The jokes
Me and Billy Bob the 1st, Billy Bob the 2nd, and Billy Bob 4th Jr. were all in the Twin Towers.
Who is older than the Twin Towers?
Billy Bob the 1th. He was older than the Twin Towers. He was born 3 minutes before the Twin Towers and is still alive today.
Why did the plane cross the sky?
To hit the Twin Towers...
The youngest of the Twin Towers said, "Goodbye, brotha." But the one who got hit, which is the oldest, said, "If I go down, you go with me!"
I went to a tall girl and I asked her, "What do you do for a living?" She says, "An account." So I reply with, "An accounting the hairs on people's heads," and then I run away.
STORY OF 2 PEOPLE NOT ME:
Girlfriend: What would you do if I won the lottery?
Boyfriend: I would take half and leave you.

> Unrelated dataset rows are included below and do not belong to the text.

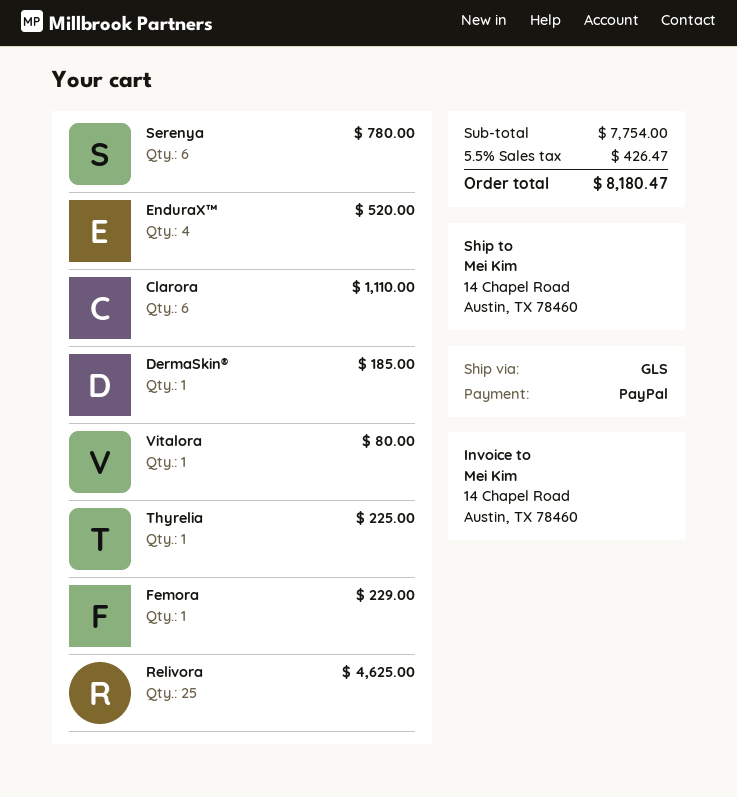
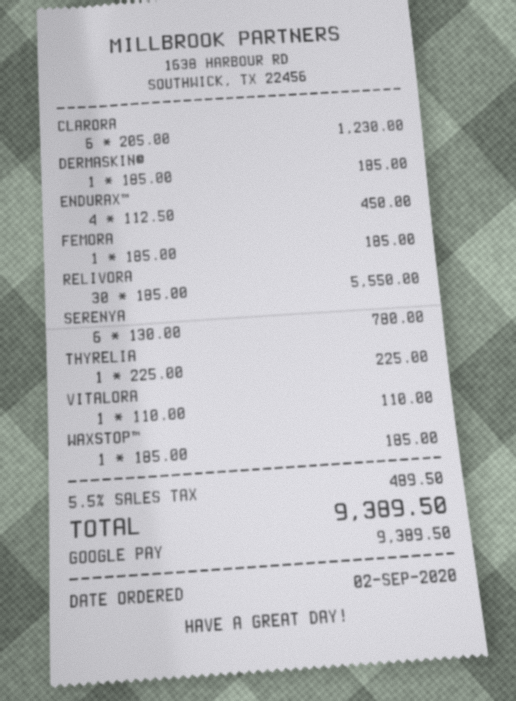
payment method: PayPal -> Google Pay
EnduraX™: 4 for 520.00 -> 4 for 450.00
Clarora: 6 for 1110.00 -> 6 for 1230.00
Vitalora: 1 for 80.00 -> 1 for 110.00
Femora: 1 for 229.00 -> 1 for 185.00
Relivora: 25 for 4625.00 -> 30 for 5550.00
WAXSTOP™: none -> 1 for 185.00
tax: 5.5% = 426.47 -> 5.5% = 489.50
total: 8180.47 -> 9389.50

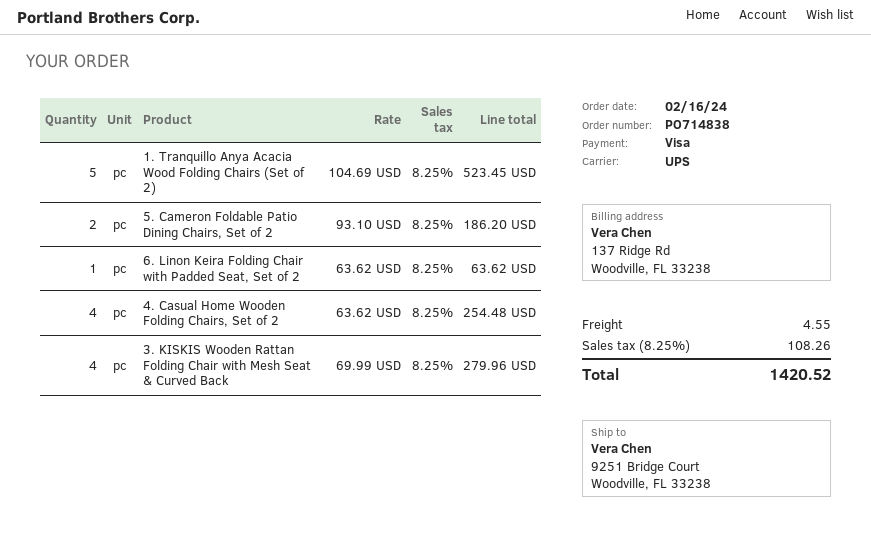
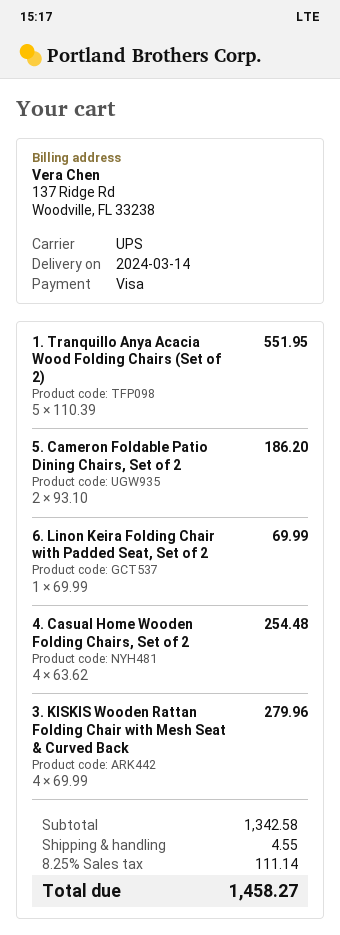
1. Tranquillo Anya Acacia Wood Folding Chairs (Set of 2): 5 x 104.69 = 523.45 -> 5 x 110.39 = 551.95
6. Linon Keira Folding Chair with Padded Seat, Set of 2: 1 x 63.62 = 63.62 -> 1 x 69.99 = 69.99
tax: 8.25% = 108.26 -> 8.25% = 111.14
total: 1420.52 -> 1458.27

Girlfriend: Ok cool. I won 12 dollars here's 6 and don't come back.
Why did the midget laugh when he ran? Because the grass tickles his balls.

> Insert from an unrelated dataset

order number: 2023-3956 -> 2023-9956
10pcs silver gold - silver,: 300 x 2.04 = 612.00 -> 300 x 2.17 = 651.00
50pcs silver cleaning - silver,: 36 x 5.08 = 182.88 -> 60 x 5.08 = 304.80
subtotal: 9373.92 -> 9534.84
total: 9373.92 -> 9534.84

Why were the Twin Towers scared for dinner? Because their mom said, "Here comes the airplane!"
What is the best shield to use during a battle? The emo kid.
What animal can jump the highest? The emo kids.
An emo girl jumped out of a tree at the same time a feather fell to the ground... What hit the ground first?
The feather, the girl was stopped by a rope.
What did the tree do to the emo?
He left him hanging.
Trump pumped and dumped his wife at the border.
Why are Asian's dicks too small?
So they can reset the calculator.
Why did the chicken cross the road?...
To get to the other side.
I told the emo girl to stop playing fruit ninja on her wrists.
I told the emo girl that I bet she's jealous of the hanging lights in the gym.
Why is Santa so jolly? Because he knows where the naughty girls live!
A cop pulls a man over and finds out he's drunk. So he asks for license and registration, and the drunk man says, "Can I see your flashlight?"
The cop says, "Just give me your license and registration." So drunk guy says, "Not until you give me your flashlight."
The cop said, "For what?" and the drunk guy says, "So I can shine it in your face and see what an asshole looks like."